Chi dice di volerlo modificare (in senso distruttivo, cioè dando ai datori di lavoro maggiore libertà di "sbarazzarsi" del dipendente, anche senza valide motivazioni), chi ne fa una battaglia ideologica (soprattutto pseudo-sindacalisti, il centro-destra ed i tecnocrati, ndr.), chi dice che “se ne può parlare” (ce ne sono tanti pure nel centro-sinistra) – anche se lo fa col sorriso (beffardo e sornione) sulle labbra e la fronte (fintamente) accigliata – sta minando le fondamenta della società, offendendo le migliaia di persone che hanno lottato, nel corso degli anni, per questi diritti che oggi diamo per scontati e mortificando l’intelligenza degli elettori di ogni estrazione.

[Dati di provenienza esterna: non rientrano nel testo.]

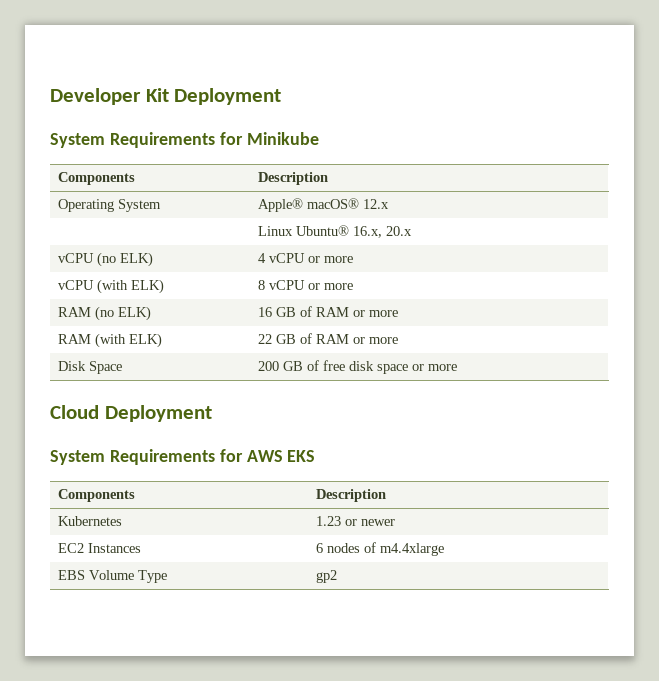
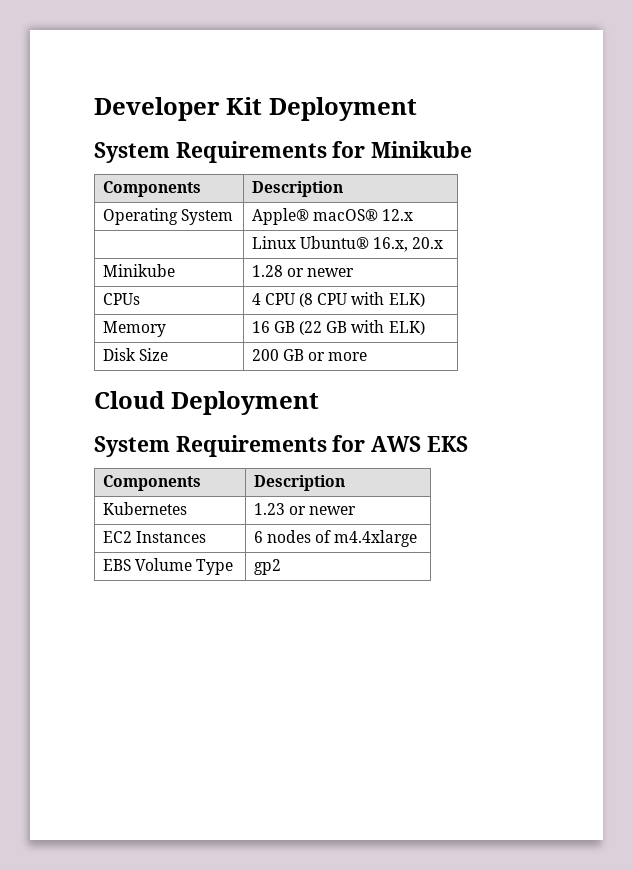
[57,252,153,267] [257,253,353,263] [57,279,164,294] [257,280,353,290] [57,306,151,321] [257,306,398,317] [57,333,162,348] [257,333,398,344] vCPU (no ELK) | 4 vCPU or more // vCPU (with ELK) | 8 vCPU or more // RAM (no ELK) | 16 GB of RAM or more // RAM (with ELK) | 22 GB of RAM or more -> [102,264,175,277] [251,265,354,277] [102,293,140,305] [251,292,425,307] [102,321,166,337] [251,320,425,335] Minikube | 1.28 or newer // CPUs | 4 CPU (8 CPU with ELK) // Memory | 16 GB (22 GB with ELK)
[88,361,122,374] Space -> [138,348,168,361] Size
[306,360,408,374] of free disk space -> (304, 355) none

Anzi, correggiamo pure il tiro, DISCUTIAMONE... ma solo se lo estendiamo a tutti i lavoratori e le lavoratrici che ancora non ne beneficiano, se ne facciamo il baluardo dell’equità professionale, se ne facciamo una battaglia non più meramente ideologica ma tra ciò che è giusto, corretto e moderno (il mantenimento e il rafforzamento di un diritto) contro ciò che è sbagliato, critico e repressivo (la cancellazione di una delle poche certezze dei dipendenti).

Alla fine dei conti: come ca*** sarebbe possibile risolvere la crisi economica (la questione è sempre quella) se più persone hanno la possibilità di perdere l’occupazione più facilmente ??? Tutt’al più accadrebbe il contrario... la crisi si acutizzerebbe, immancabilmente, se ci fossero, di botto, più disoccupati e cassintegrati. Il lavoro non si incentiva facendo in modo che molti perdano ciò che hanno, ma abolendo certe becere forme di assistenzialismo, creando nuove opportunità e nuovi spazi di innovazione ed intesa, valorizzando le opportune potenzialità.

La verità è che la discussione sull’art. 18 è solo una facciata, triste e pericolosa (se dovesse essere demolito)... si sta girando rovinosamente intorno al problema, si sta procrastinando la discussione sui temi davvero importanti... solo per abbandonarsi alla facile demagogia, per mantenere il discorso politico ed economico sempre, infruttuosamente, in bilico... per evitare di perdere il consenso degli industriali (anzi, per lo più, di alcuni sfruttatori criminali - Marchionne - che esternalizzano le imprese in luoghi dove la manodopera costa meno, perchè meno tutelata: Cina, Brasile, India, Croazia, ecc)... per evitare di ammettere il fallimento del liberismo sfrenato e del capitalismo super-consumistico... per seguire, ancora, i dogmi disperati del gotha europeistico che – non pago di tutti gli errori fatti, a partire dalla crisi economico-finanziaria post11 settembre 2001 – pretende di continuare ad insegnare all’economia reale come (non) comportarsi ed al mercato come rilanciarsi in un nuovo medioevo di sfruttamento e disparità.